Packaging and paper company

Mondi plc is a multinational packaging and paper group. The company is based in Weybridge, England. It has listings on the Johannesburg Stock Exchange and the London Stock Exchange as a constituent of the FTSE 250 Index.

==History==
Mondi has its roots in South Africa where, in 1967, the company's former owner, Anglo American plc, built the Merebank Mill in Durban.

In 2000, the company increased its holdings in Neusiedler AG and Frantschach AG, both Austrian businesses, to 100 per cent and 70 per cent respectively. Also in 2000, it acquired Cofinec, a Polish business. It increased its holding in the Syktyvkar Mill in the Komi Republic to 90% in 2002.

In 2004 Mondi further increased its holdings in Frantschach AG, one of its Austrian businesses, to 100 per cent and in Celuloza Świecie AG, another Polish business, to 71% (and then changed its name to Mondi Packaging Paper Świecie).

On 2 July 2007 the company demerged from its former parent company Anglo American plc, and became a dual-listed company, with Mondi Limited listed on the Johannesburg Stock Exchange and Mondi plc listed on the London Stock Exchange.

In 2011, Mondi demerged Mondi Packaging South Africa (listed as Mpact on Johannesburg Stock Exchange).

In 2012, Mondi acquired Nordenia to extend its consumer packaging business.
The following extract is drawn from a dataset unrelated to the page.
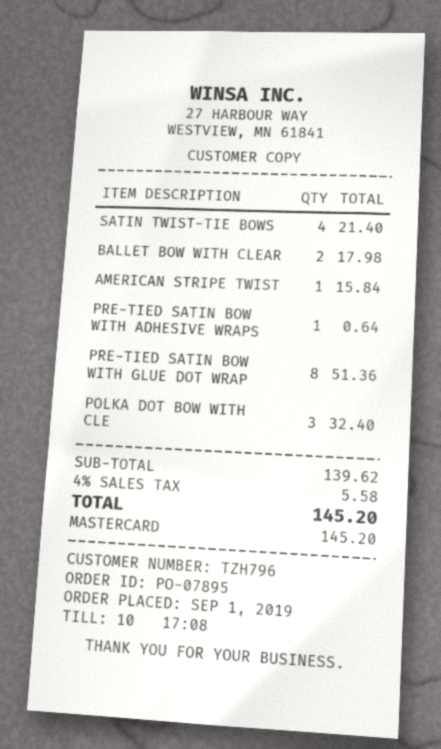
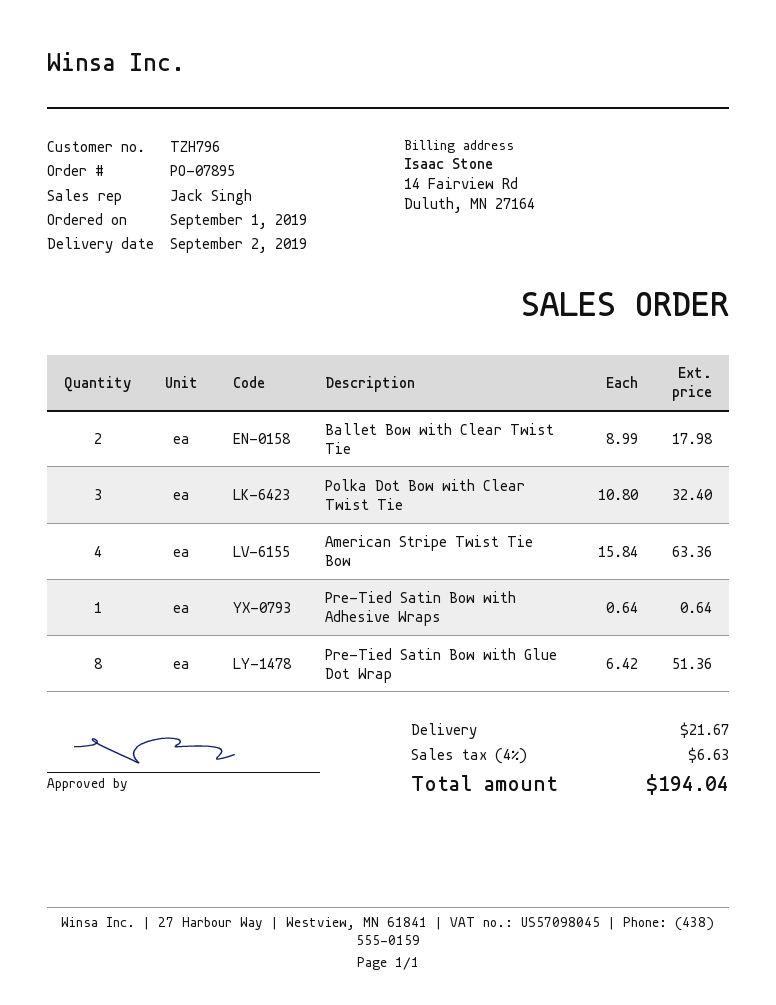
SATIN TWIST-TIE BOWS: 4 for 21.40 -> none
AMERICAN STRIPE TWIST: 1 for 15.84 -> 4 for 63.36
shipping: none -> 21.67
tax: 4% = 5.58 -> 4% = 6.63
total: 145.20 -> 194.04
In May 2017, Peter Oswald was appointed as the new group chief executive. In the same year, the approval of the €335 million Štětí mill modernisation (Czech Republic) happened.

In 2019, Mondi completed the simplification of its corporate structure from dual listed into a single holding company under Mondi plc.

On 1 April 2020, Andrew King succeeded Peter Oswald as Mondi Group's chief executive.

On 4 May 2022, Mondi announced plans to divest from its Russian assets. However, in December 2022, The Times reported than the sale of its Russian assets was "still awaiting approval". In February 2023 Mondi was added to Ukraine International Sponsors of War list. Mondi temporarily abandoned its stated intention of selling its most significant asset in Russia, the Syktyvkar Pulp and Paper Mill, to a company owned by Viktor Kharitonin, due to lack of progress with the necessary approvals, in June 2023. However, in September 2023, the sale was completed and Mondi confirmed that it no longer trades in Russia.

In January 2023, it was announced Mondi had completed the acquisition of the Duino paper mill from the Italian graphic and speciality paper company, Burgo Group for €40 million.

In March 2024, the company made an agreed offer worth £5.1 billion to acquire DS Smith. Mondi pulled out of the deal following a counteroffer from International Paper.